Он перестал работать и снова вскинул на нее глаза. Почему-то во всем этом было ужасно много смысла. Потом, вернувшись к работе, сказал спокойно:
- Тем лучше. Но мне придется продолжать, даже пока вы здесь.- И с ноткой извинения показал на то, что делал. - Надобно кончить. Не могу ж я разбить сердечко старому Фреду.
- Конечно, - согласилась она, - я не хочу вам мешать.
- А я хочу, чтобы вы мне мешали, - пробормотал Тревор, едва заметно улыбаясь, но не отрывая глаз от работы.
Они помолчали.
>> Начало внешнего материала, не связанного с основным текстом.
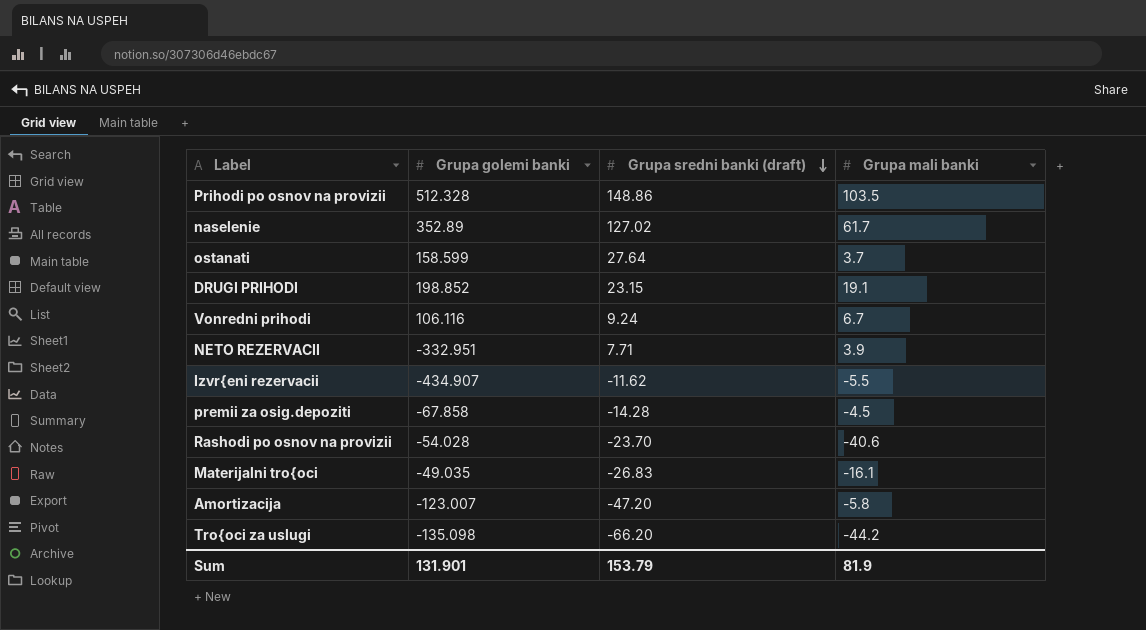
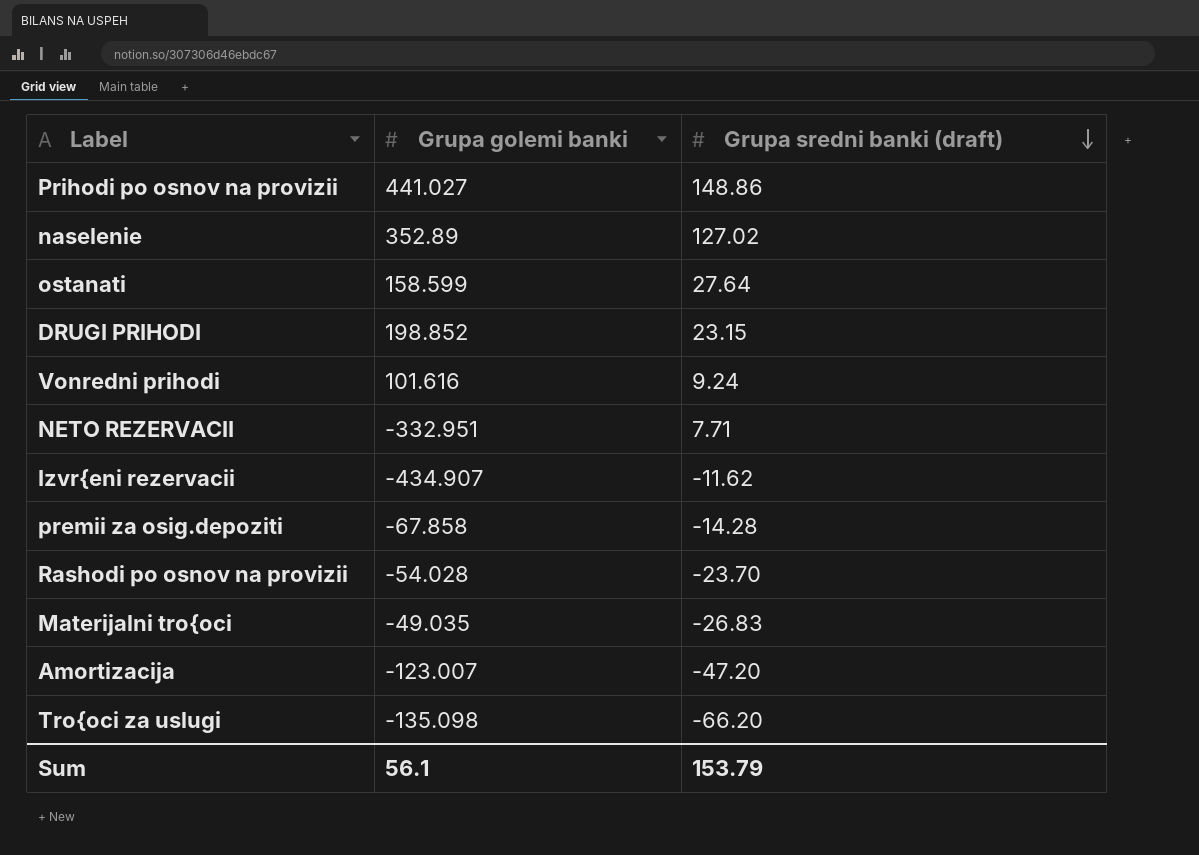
column Grupa mali banki | position: 4 -> none
Prihodi po osnov na provizii | Grupa golemi banki: 512.328 -> 441.027
Vonredni prihodi | Grupa golemi banki: 106.116 -> 101.616
Sum | Grupa golemi banki: 131.901 -> 56.1

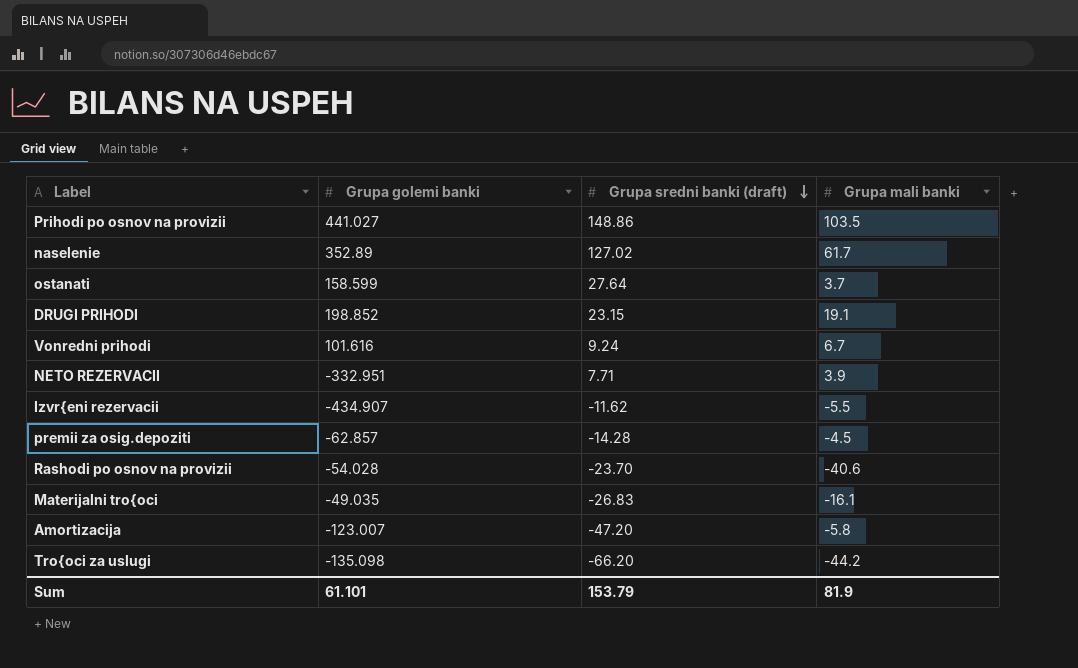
column Grupa mali banki | position: none -> 4
premii za osig.depoziti | Grupa golemi banki: -67.858 -> -62.857
Sum | Grupa golemi banki: 56.1 -> 61.101

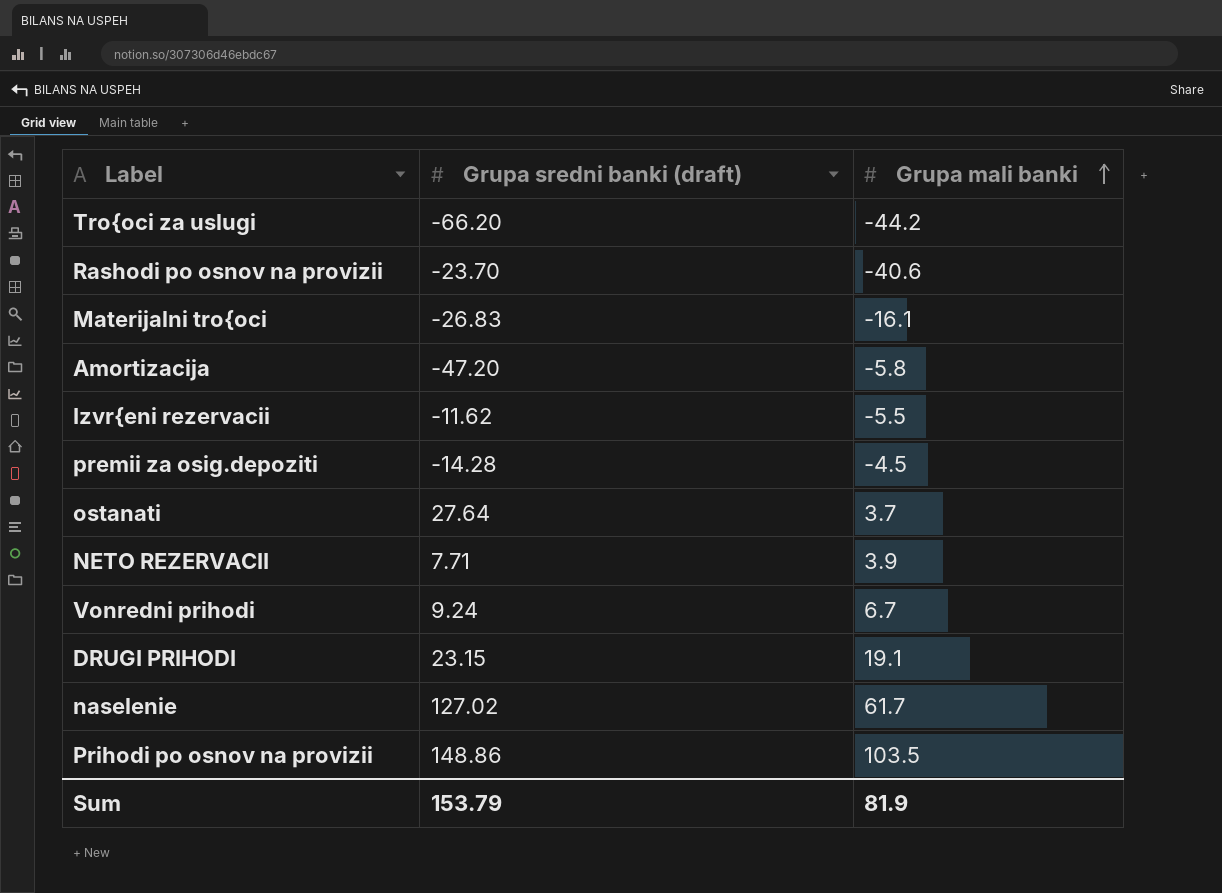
row order: Grupa sredni banki (draft) descending -> Grupa mali banki ascending
column Grupa golemi banki | position: 2 -> none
Марта была совершенно счастлива, что можно сидеть рядом и смотреть на него. Теперь у нее было время заметить, как искусно он работает: крупные точеные руки мелькали над ворохом инструментов с изумительной точностью, не делая лишних движений. Его костюм, когда-то произведение хорошего портного, был довольно обтрепан. Может быть, конечно, он надевает его для этой грязной работы - с плашками, с папье-маше, красками, разными смесями клея и закрепителей, которые нужно подогревать? Но не значит ли это, что он беден или, по меньшей мере, находится в стесненных обстоятельствах? Она уже готова была служить ему, защищать его.
- Говорите со мной, - почти приказал Тревор.
- Нет, не стоит, пока вы заняты таким копотным делом, - ответила она с явным сожалением, и он кивнул:
- Ну, тогда мы поговорим сегодня вечером. Встретимся в пять и перекусим вместе. Хотите? - Его взгляд устремился ей прямо в глаза с такой откровенной нежностью, что в голове у нее поплыло.
- Хочу, - выдохнула она, и тут ей захотелось побыть одной, чтобы насладиться этим неожиданным счастьем. - До свиданья. До встречи.
Он снова кивнул, и она уже сделала шаг, как вдруг...
- Черт! - воскликнул он с таким ужасом, что она приросла к полу. - Я забыл, совершенно забыл. Я занят сегодня. Скучнейшая деловая встреча. Не представляю, как долго она протянется, и понятия не имею, как ее сократить. - Его отчаяние было так искренне, что сгладило разочарование Марты.
- Ничего страшного, - успокоила она его.
- Как это ничего! - возмутился он. - Но завтра, завтра в пять? Сможем мы встретиться завтра в пять у выхода на Пелэм-стрит?
- Конечно, сможем, - уверила она.
- Нет уж, до завтра далековато. Отлично, мисс Хевенс, давайте-ка спросим об этом сэра Фредерика.
Маневр застал ее врасплох, она тупо постояла с секунду, пока до нее дошел смысл сказанного, и послушно двинулась следом. Они миновали мастерскую и пошли по коридору, через равные промежутки освещенному тусклыми желтыми лампочками. Вдруг он остановился и, прежде чем она что-либо поняла, рывком открыв какую-то фанерную дверь, буквально впихнул ее вовнутрь. Старое здание обладало всевозможными закоулками, альковами и нишами неясного назначения, и в одну из таких ниш, используемых теперь, как подсобка, он и привел Марту. Не мытое годами окошко позволяло видеть ноги редких прохожих, но практически не пропускало света. Было почти темно.
В одно мгновение она повернулась к нему и утонула в его объятиях. Родные руки укрыли ее всю, губы слились, и они стояли так, замерев, ни о чем не думая. Потом Тревор прервал поцелуй и, спрятав лицо ей в плечо, сжал ее с такой силой, что, показалось, она расколется либо задохнется. Один Бог знает, как ей удавалось дышать. Но вместо того, чтобы освободиться, она лишь сильнее стянула обруч своих рук. Он пробормотал что-то, что дошло до нее не сразу: "Я не должен". Ужас охватил ее от этих слов. Ледяной холод. За два коротких дня жизнь без него сделалась немыслимой, невообразимой.